### What the task asks
Work through the records that follow and return each line containing the word "with".

### Exercise data
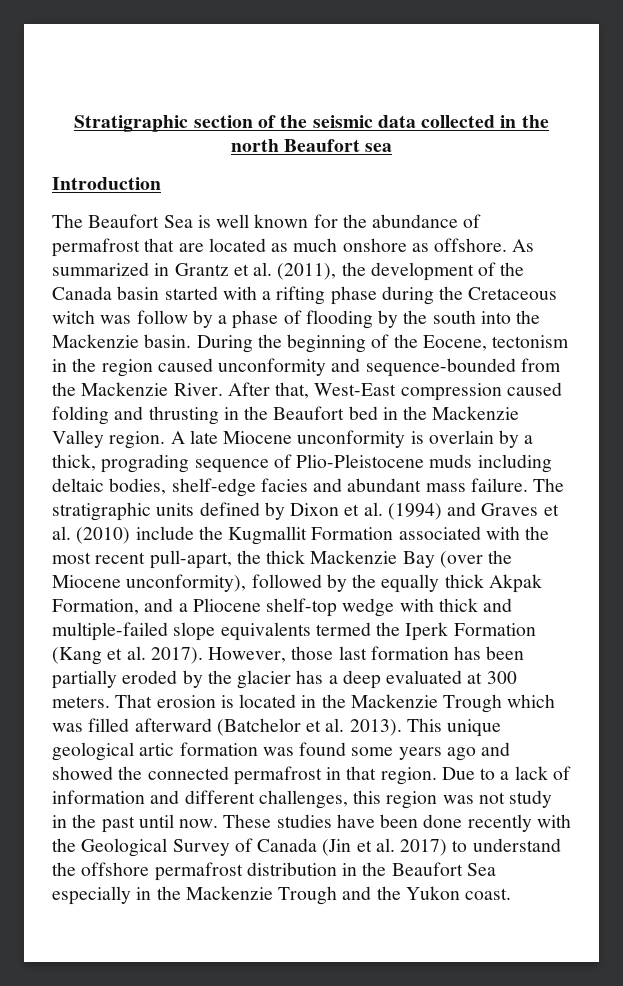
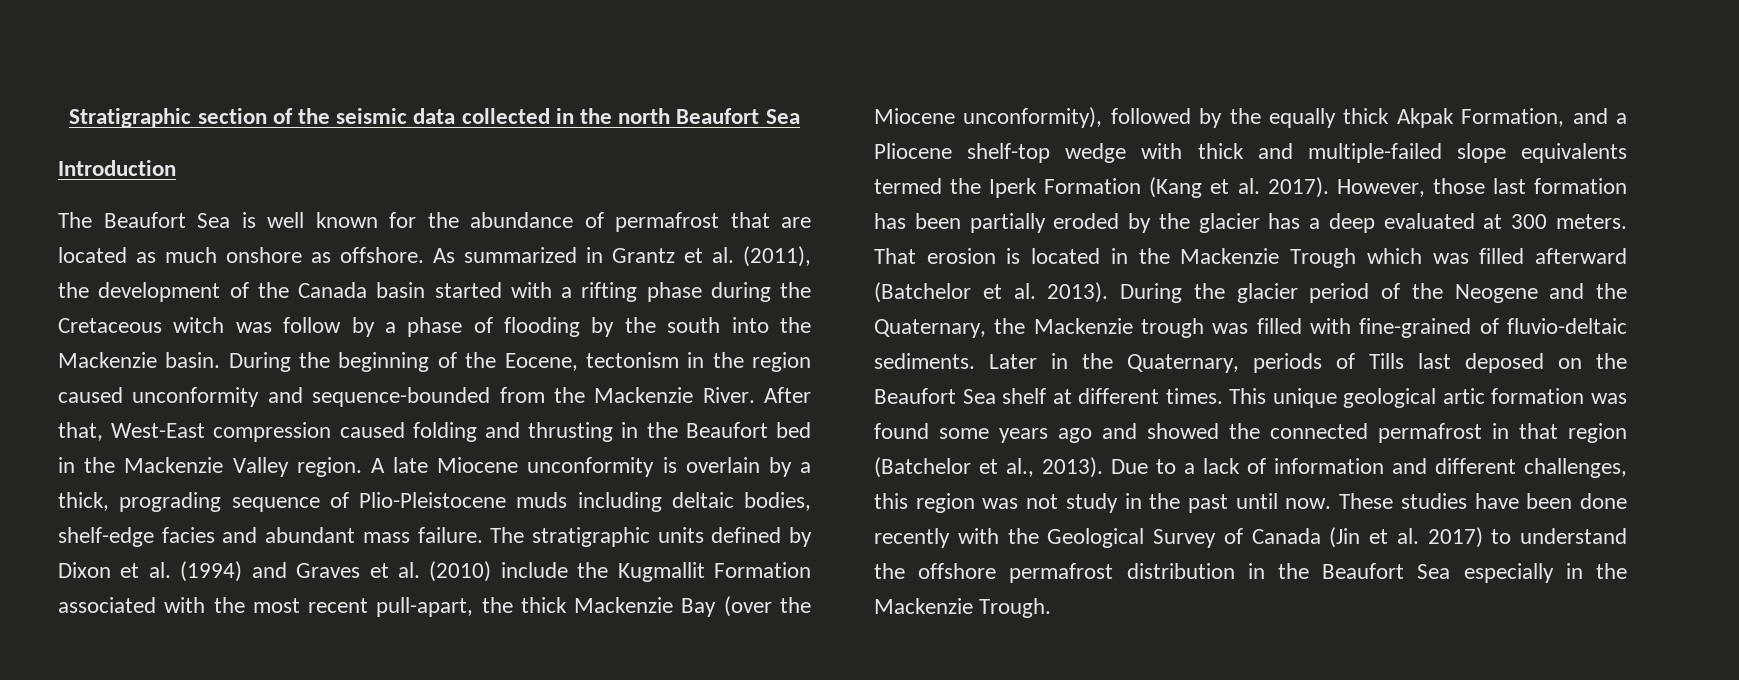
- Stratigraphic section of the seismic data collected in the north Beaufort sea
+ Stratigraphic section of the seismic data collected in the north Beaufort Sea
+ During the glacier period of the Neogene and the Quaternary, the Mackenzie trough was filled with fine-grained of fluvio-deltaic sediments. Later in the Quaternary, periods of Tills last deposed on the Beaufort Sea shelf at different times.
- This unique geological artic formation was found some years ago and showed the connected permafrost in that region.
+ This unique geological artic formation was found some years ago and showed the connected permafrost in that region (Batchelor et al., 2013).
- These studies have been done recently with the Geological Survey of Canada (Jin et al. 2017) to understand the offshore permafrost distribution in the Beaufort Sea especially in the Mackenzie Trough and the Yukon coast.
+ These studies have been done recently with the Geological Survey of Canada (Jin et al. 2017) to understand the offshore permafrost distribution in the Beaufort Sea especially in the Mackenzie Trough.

### Output below
+ During the glacier period of the Neogene and the Quaternary, the Mackenzie trough was filled with fine-grained of fluvio-deltaic sediments. Later in the Quaternary, periods of Tills last deposed on the Beaufort Sea shelf at different times.
- These studies have been done recently with the Geological Survey of Canada (Jin et al. 2017) to understand the offshore permafrost distribution in the Beaufort Sea especially in the Mackenzie Trough and the Yukon coast.
+ These studies have been done recently with the Geological Survey of Canada (Jin et al. 2017) to understand the offshore permafrost distribution in the Beaufort Sea especially in the Mackenzie Trough.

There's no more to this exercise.